> _HOW TO COMPLETE THIS TASK_: Set down each line of the data exactly, but not the pictures.

(Front-end code change data)
◇ ◇ ◇ ◇

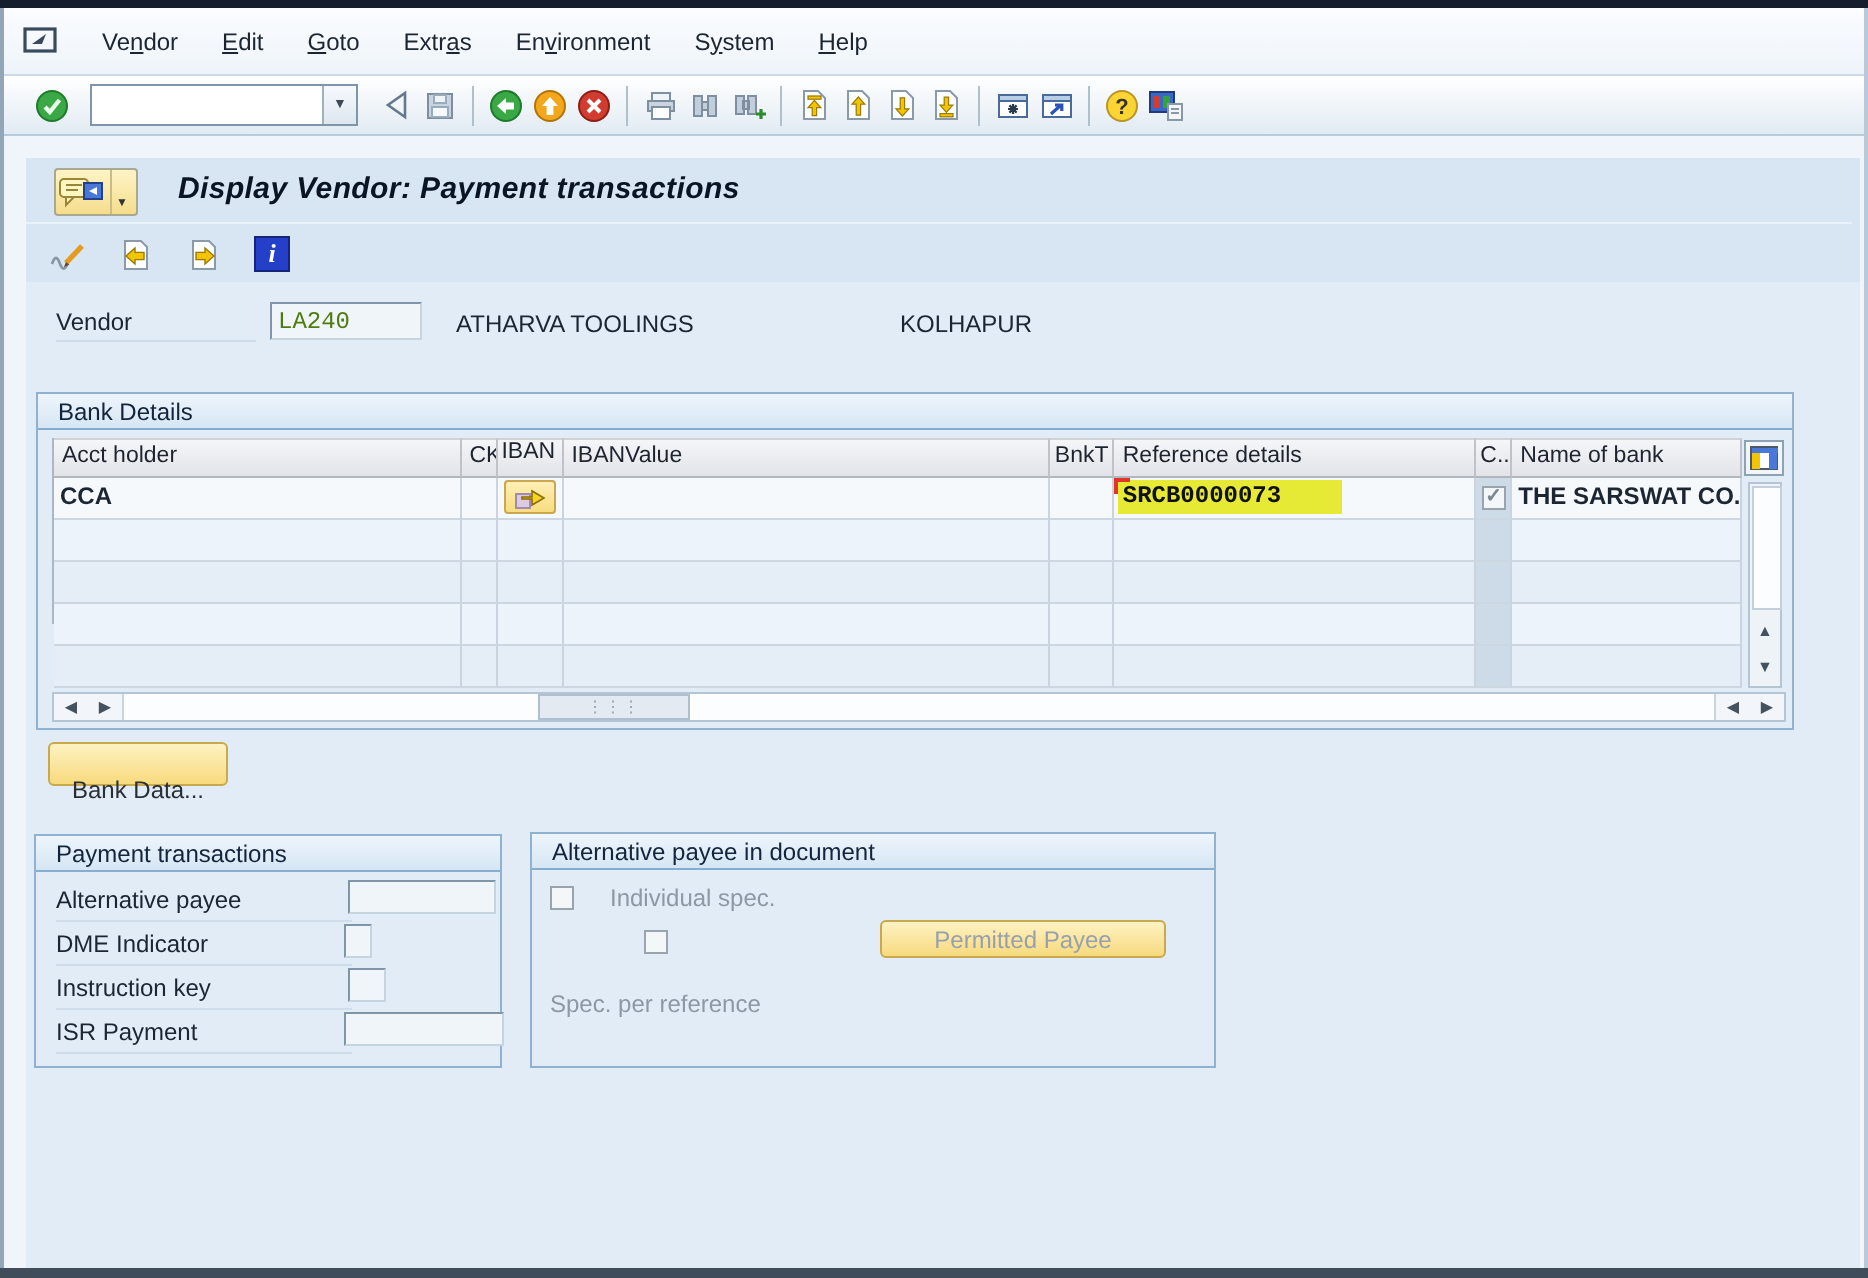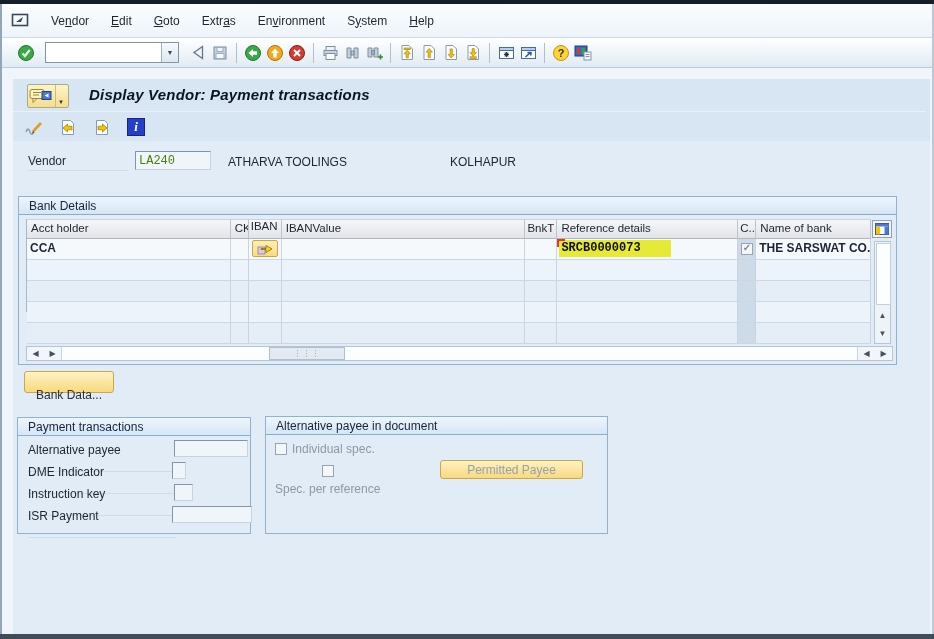--- a/index.html
+++ b/index.html
@@ -65,25 +65,25 @@
 
   .hscroll{position:absolute;left:7px;top:149px;width:867px;height:15px;background:#f2f6fa;border:1px solid #b6c5d3;box-sizing:border-box;display:flex;align-items:center;}
   .h-btn{width:17px;height:13px;text-align:center;font-size:8px;color:#44525f;line-height:13px;}
   .h-track{flex:1;height:13px;background:#fbfdfe;border-left:1px solid #c9d4df;border-right:1px solid #c9d4df;position:relative;}
   .h-thumb{position:absolute;left:207px;top:0;width:76px;height:13px;background:#e3eaf1;border:1px solid #aebfcf;box-sizing:border-box;text-align:center;color:#90a0ae;font-size:8px;line-height:11px;letter-spacing:1px;}
 
   .btn-yellow{background:linear-gradient(#fdf2c2,#f8da7e);border:1px solid #c9a94e;border-radius:3px;color:#2a2f36;font-family:"Liberation Sans",sans-serif;font-size:12px;text-align:center;box-sizing:border-box;}
   .bank-data-btn{position:absolute;left:24px;top:371px;width:90px;height:22px;padding-top:16px;}
 
   .pt-group{left:17px;top:417px;width:234px;height:117px;}
-  .pt-row-label{position:absolute;left:10px;width:148px;border-bottom:1px solid #cfdcea;padding-bottom:14px;}
+  .pt-row-label{position:absolute;left:10px;width:148px;border-bottom:1px solid #cfdcea;padding-bottom:3px;}
   .pt-input{position:absolute;height:17px;}
 
   .ap-group{left:265px;top:416px;width:343px;height:118px;}
-  .chk-row{position:absolute;left:9px;display:flex;align-items:center;gap:5px;color:#8e98a4;}
+  .chk-row{position:absolute;left:9px;display:flex;align-items:center;gap:18px;color:#8e98a4;}
   .chk{width:12px;height:12px;background:#f4f7f9;border:1px solid #9aa4ad;box-sizing:border-box;display:inline-block;position:relative;}
   .chk.checked::after{content:"✓";position:absolute;left:1px;top:-2px;font-size:10px;color:#7b8894;font-weight:bold;}
   .pp-btn{position:absolute;left:174px;top:43px;width:143px;height:19px;padding-top:2px;color:#98a1ab;}
 
   .iban-btn{width:26px;height:17px;margin:1px 0 0 3px;background:linear-gradient(#fdf0b5,#f7dc80);border:1px solid #caa64e;border-radius:2px;display:flex;align-items:center;justify-content:center;box-sizing:border-box;}
   .hl-box{position:relative;width:100%;height:100%;}
   .hl-text{position:absolute;left:2px;top:1px;width:112px;height:17px;background:#e6ea35;font-family:"Liberation Mono","DejaVu Sans Mono",monospace;font-size:12px;color:#101010;padding:1px 0 0 2px;box-sizing:border-box;}
   .corner{position:absolute;width:6px;height:6px;border:0 solid #e0352a;}
   .corner.tl{left:0;top:0;border-top-width:2px;border-left-width:2px;}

◇ ◇ ◇ ◇

> _ANSWER AREA_:
--- a/index.html
+++ b/index.html
@@ -65,25 +65,25 @@
 
   .hscroll{position:absolute;left:7px;top:149px;width:867px;height:15px;background:#f2f6fa;border:1px solid #b6c5d3;box-sizing:border-box;display:flex;align-items:center;}
   .h-btn{width:17px;height:13px;text-align:center;font-size:8px;color:#44525f;line-height:13px;}
   .h-track{flex:1;height:13px;background:#fbfdfe;border-left:1px solid #c9d4df;border-right:1px solid #c9d4df;position:relative;}
   .h-thumb{position:absolute;left:207px;top:0;width:76px;height:13px;background:#e3eaf1;border:1px solid #aebfcf;box-sizing:border-box;text-align:center;color:#90a0ae;font-size:8px;line-height:11px;letter-spacing:1px;}
 
   .btn-yellow{background:linear-gradient(#fdf2c2,#f8da7e);border:1px solid #c9a94e;border-radius:3px;color:#2a2f36;font-family:"Liberation Sans",sans-serif;font-size:12px;text-align:center;box-sizing:border-box;}
   .bank-data-btn{position:absolute;left:24px;top:371px;width:90px;height:22px;padding-top:16px;}
 
   .pt-group{left:17px;top:417px;width:234px;height:117px;}
-  .pt-row-label{position:absolute;left:10px;width:148px;border-bottom:1px solid #cfdcea;padding-bottom:14px;}
+  .pt-row-label{position:absolute;left:10px;width:148px;border-bottom:1px solid #cfdcea;padding-bottom:3px;}
   .pt-input{position:absolute;height:17px;}
 
   .ap-group{left:265px;top:416px;width:343px;height:118px;}
-  .chk-row{position:absolute;left:9px;display:flex;align-items:center;gap:5px;color:#8e98a4;}
+  .chk-row{position:absolute;left:9px;display:flex;align-items:center;gap:18px;color:#8e98a4;}
   .chk{width:12px;height:12px;background:#f4f7f9;border:1px solid #9aa4ad;box-sizing:border-box;display:inline-block;position:relative;}
   .chk.checked::after{content:"✓";position:absolute;left:1px;top:-2px;font-size:10px;color:#7b8894;font-weight:bold;}
   .pp-btn{position:absolute;left:174px;top:43px;width:143px;height:19px;padding-top:2px;color:#98a1ab;}
 
   .iban-btn{width:26px;height:17px;margin:1px 0 0 3px;background:linear-gradient(#fdf0b5,#f7dc80);border:1px solid #caa64e;border-radius:2px;display:flex;align-items:center;justify-content:center;box-sizing:border-box;}
   .hl-box{position:relative;width:100%;height:100%;}
   .hl-text{position:absolute;left:2px;top:1px;width:112px;height:17px;background:#e6ea35;font-family:"Liberation Mono","DejaVu Sans Mono",monospace;font-size:12px;color:#101010;padding:1px 0 0 2px;box-sizing:border-box;}
   .corner{position:absolute;width:6px;height:6px;border:0 solid #e0352a;}
   .corner.tl{left:0;top:0;border-top-width:2px;border-left-width:2px;}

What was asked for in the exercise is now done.